Era Fatima, una giovane donna che conoscevo solo di vista.
Avendo saputo che il giorno seguente il boat della missione sarebbe andato a Bissau, veniva a chiedere un passaggio per la sorella, che a 13 anni era rimasta incinta: in preda alle doglie del parto, doveva essere trasportata d'urgenza a Bissau.
L'ospedale di Bubaque infatti non è attrezzato per eseguire parti cesarei e nei casi più complessi non trova di meglio che evacuare i pazienti... sempre che quel giorno ci sia una canoa in partenza!
Ho accompagnato Fatima alla missione: ...niente da fare, i 6 posti a disposizione erano già tutti occupati.
Siamo allora andate al porto nella speranza di intercettare qualche imbarcazione diretta a Bissau, ma né la Marina militare né le barche private ci hanno dato una risposta positiva.
Le 22 erano già passate da un pezzo e restava un'unica carta da giocare, quella degli hotel francesi: che uno dei loro rapidissimi motoscafi turistici potesse fare un gesto caritatevole nei confronti di una ragazzina a rischio? Sfoderando il mio miglior francese ho presentato la richiesta di Fatima (...purtroppo molti bianchi si lasciano condizionare dal colore della pelle e sono molto più disposti ad aiutare un europeo piuttosto che un guineense..), tanto che alla fine l'abbiamo spuntata: la mattina dopo la ragazza avrebbe potuto raggiungere l'ospedale di Bissau.
Quindici giorni più tardi, al ritorno da Suzana, la bella sorpresa: aprendo la porta di casa, mi sono trovata davanti Fatima. In braccio a lei, uno scricciolo di bambina: la sua nipotina!

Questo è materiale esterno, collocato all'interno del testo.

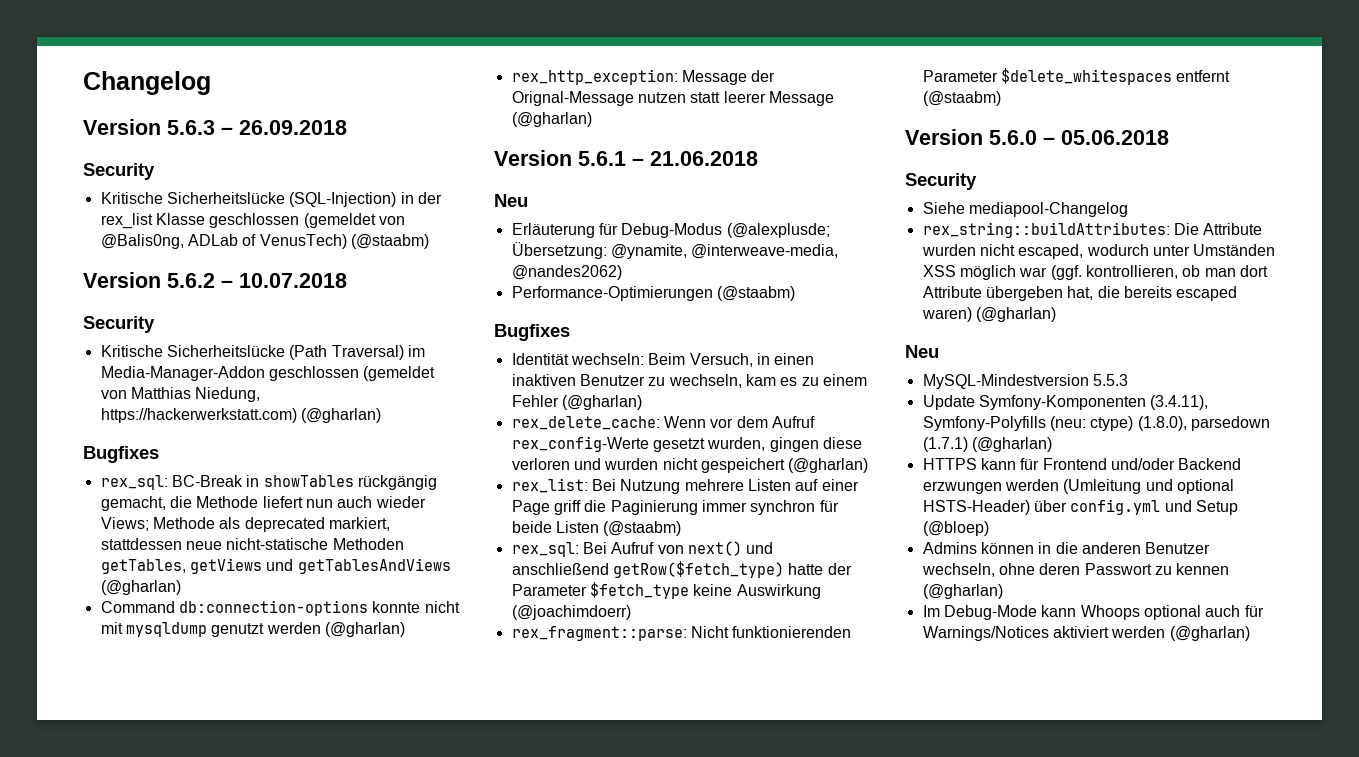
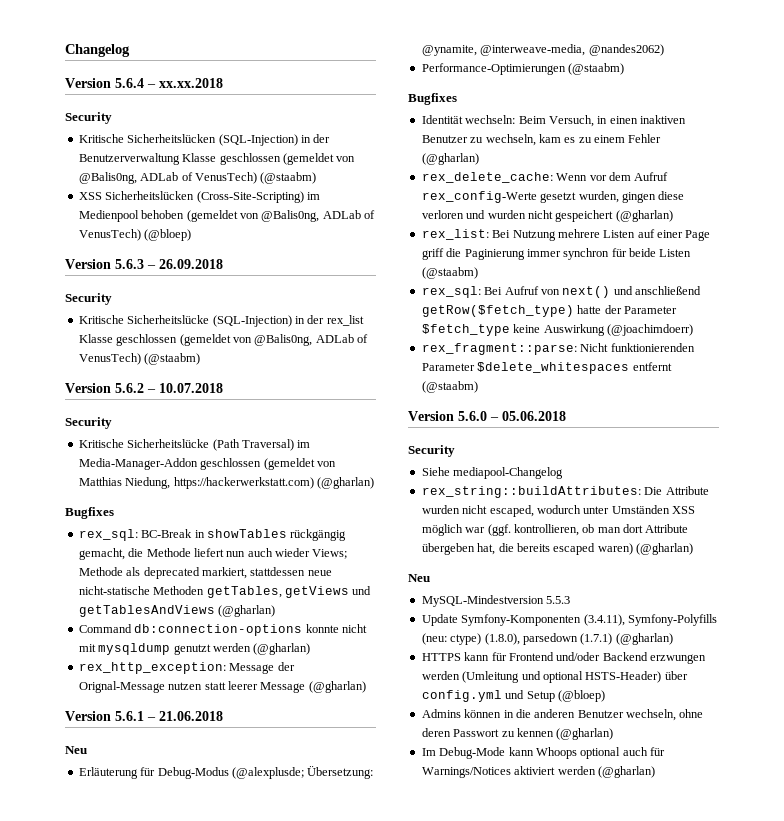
(211, 83) none -> [65,78,223,88] [65,112,112,124] [78,134,331,146] [78,153,356,165] [78,172,317,184] [78,191,320,203] [78,210,375,222] [78,229,192,241] // Version 5.6.4 – xx.xx.2018 // Security // Kritische Sicherheitslücken (SQL-Injection) in der Benutzerverwaltung Klasse geschlossen (gemeldet von @Balis0ng, ADLab of VenusTech) (@staabm) // XSS Sicherheitslücken (Cross-Site-Scripting) im Medienpool behoben (gemeldet von @Balis0ng, ADLab of VenusTech) (@bloep)

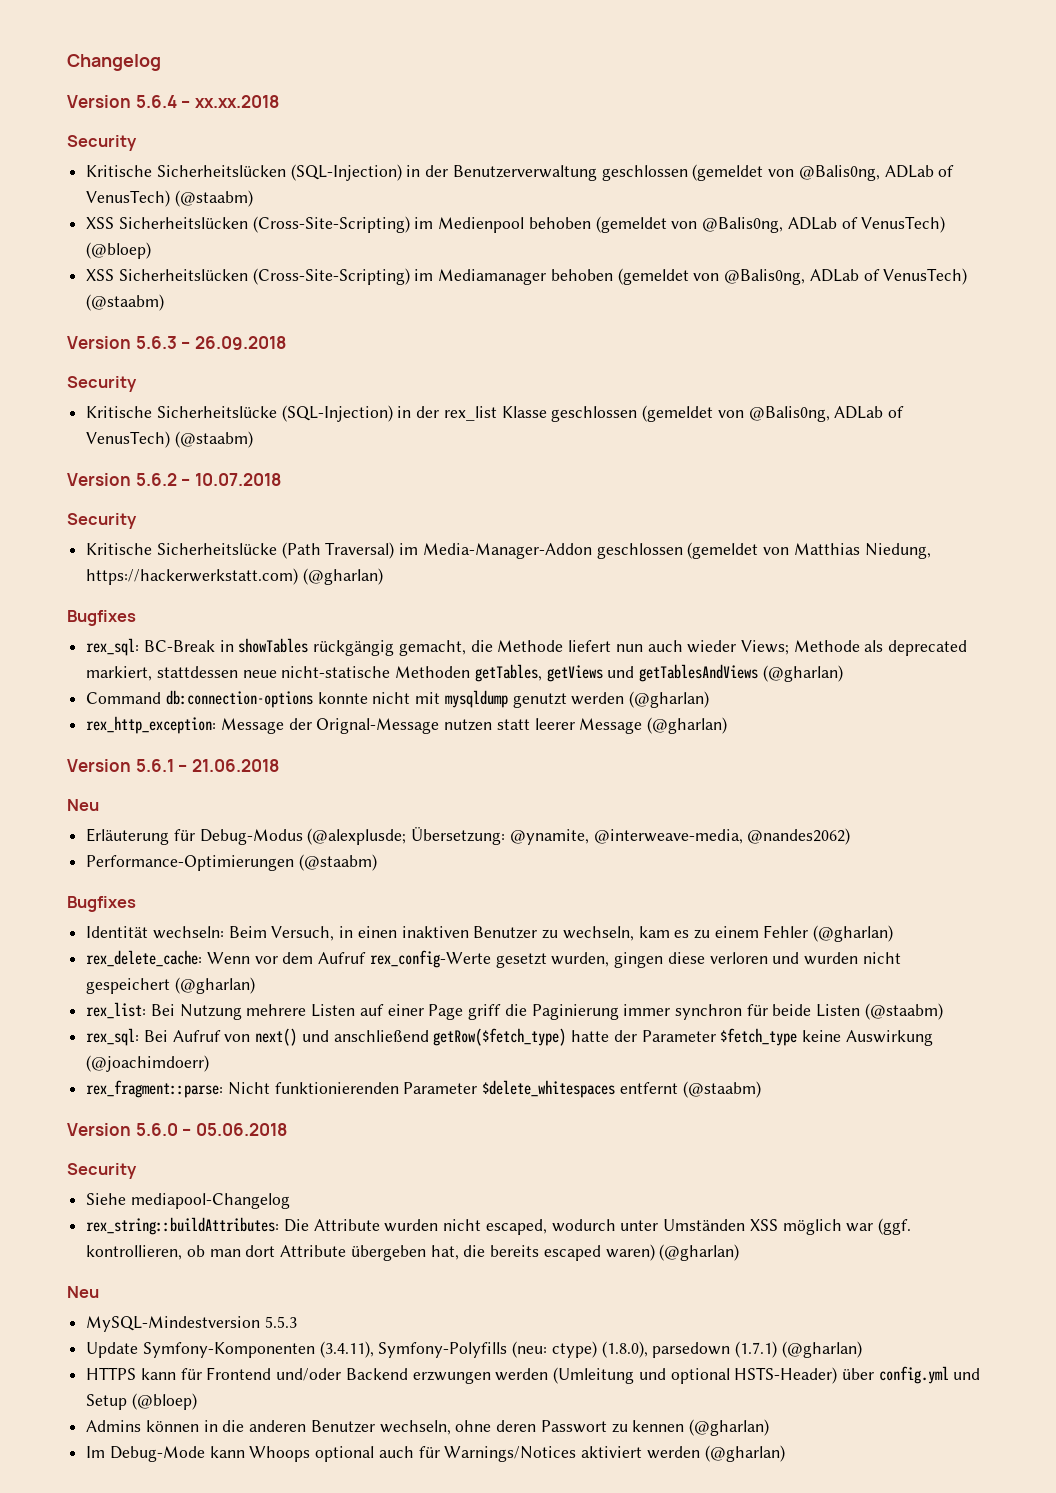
[182,153,217,162] Klasse -> (597, 173) none
(192, 235) none -> [86,268,968,285] [86,294,165,311] // XSS Sicherheitslücken (Cross-Site-Scripting) im Mediamanager behoben (gemeldet von @Balis0ng, ADLab of VenusTech) (@staabm)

Grande è stato il mio stupore nell'apprendere che avevano deciso di chiamarla Maria, come la levatrice che l'aveva fatta nascere.
A me però è subito venuta in mente un'altra Maria, che ora riposa in un piccolo cimitero dall'altra parte della Guinea... E mi piace pensare che il Signore si serva anche di queste piccole, insignificanti coincidenze per far giungere all'uomo un messaggio di Speranza.